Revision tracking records

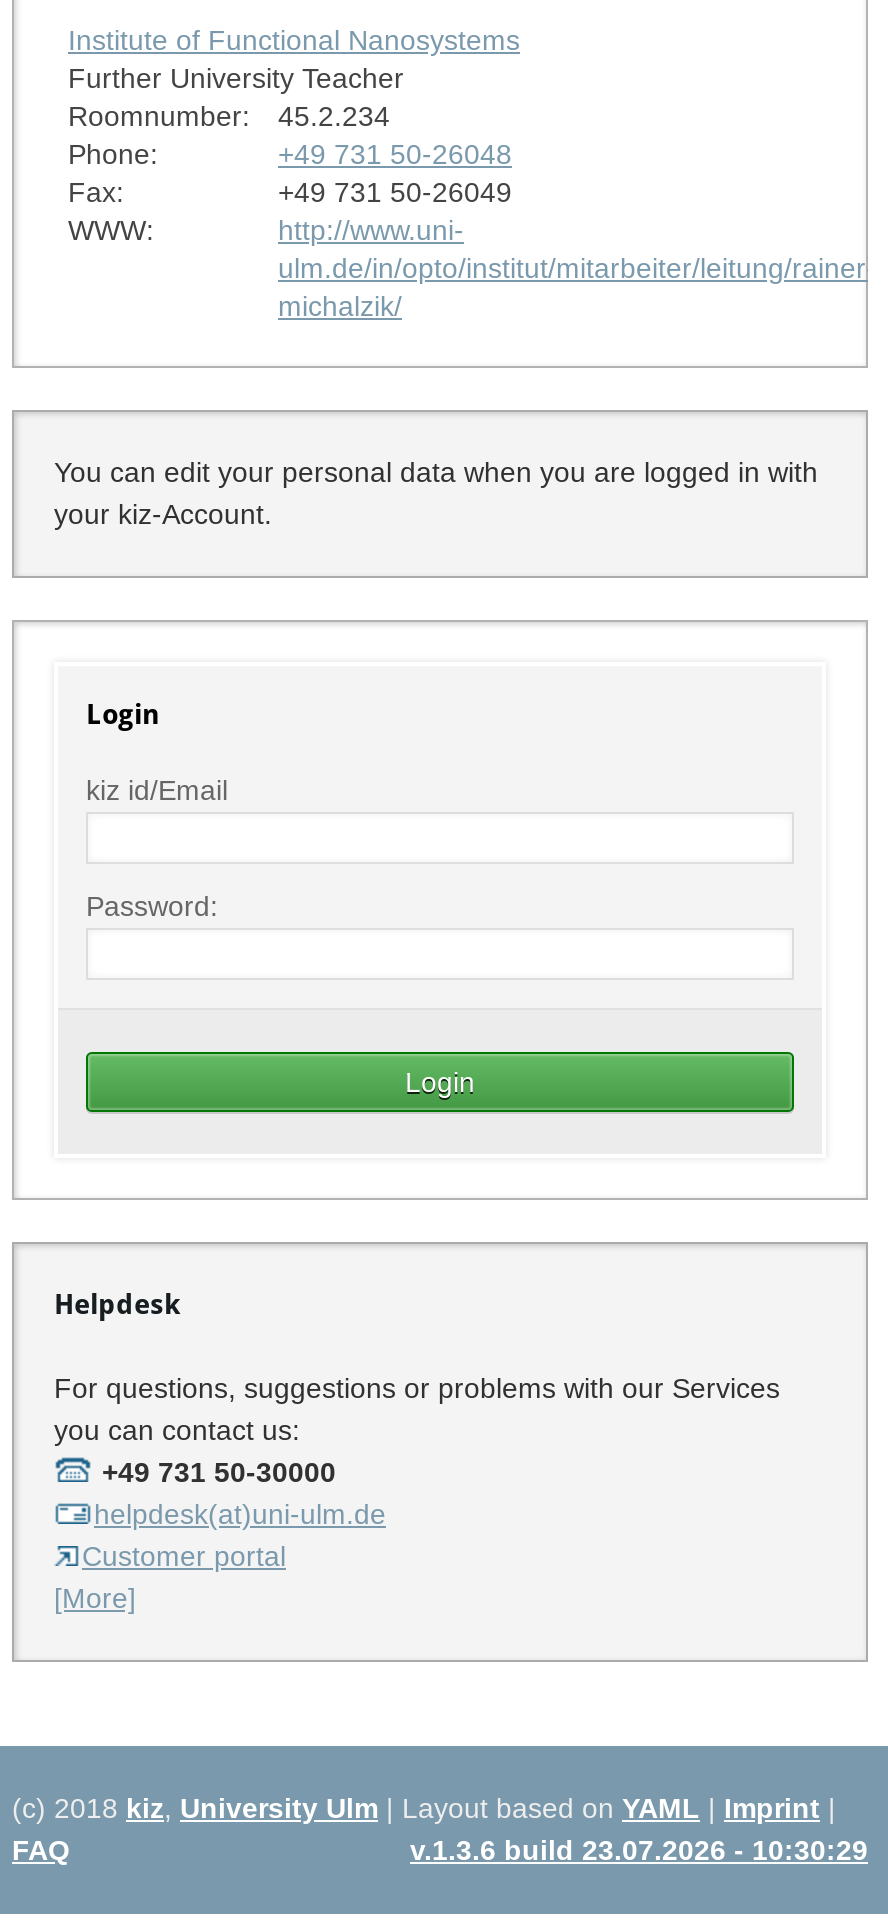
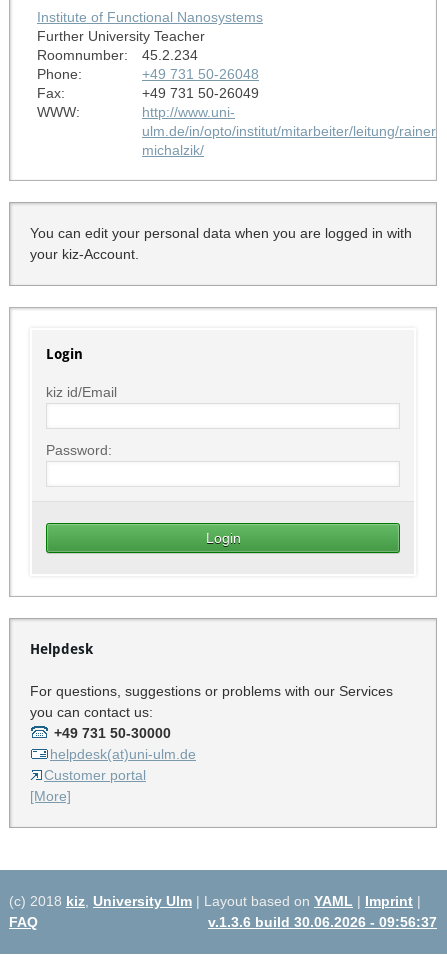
- v.1.3.6 build 23.07.2026 - 10:30:29
+ v.1.3.6 build 30.06.2026 - 09:56:37
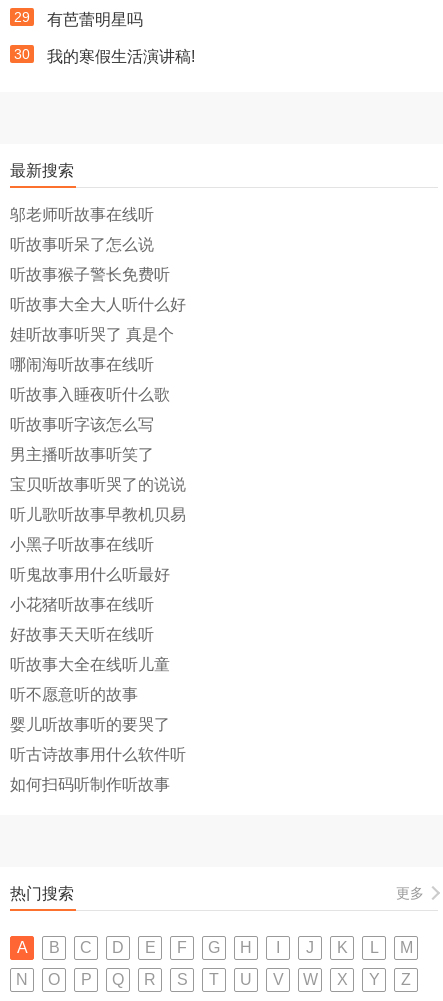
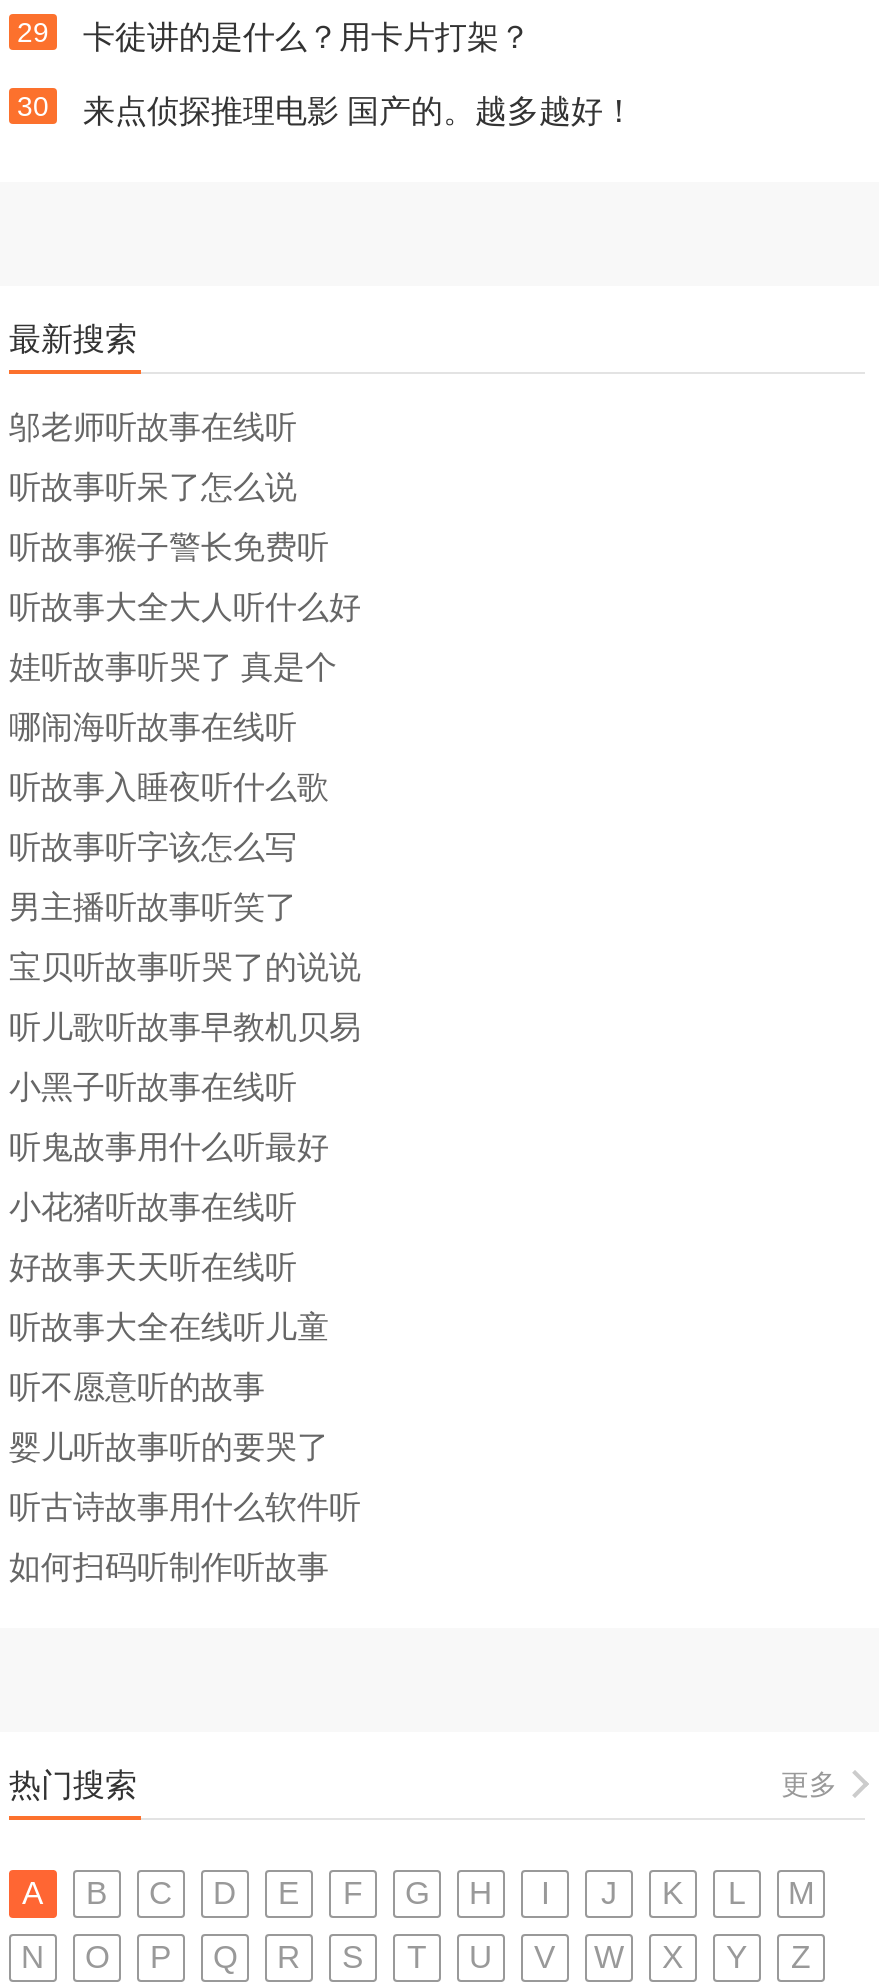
- 有芭蕾明星吗
+ 卡徒讲的是什么？用卡片打架？

- 我的寒假生活演讲稿!
+ 来点侦探推理电影 国产的。越多越好！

What the exercise asks: Your copy should begin at the line containing "30.06.2026 - 09:56:37" and end at the last line of the data above, matching each line exactly and holding no pictures.

Result for this exercise:
+ v.1.3.6 build 30.06.2026 - 09:56:37
- 有芭蕾明星吗
+ 卡徒讲的是什么？用卡片打架？

- 我的寒假生活演讲稿!
+ 来点侦探推理电影 国产的。越多越好！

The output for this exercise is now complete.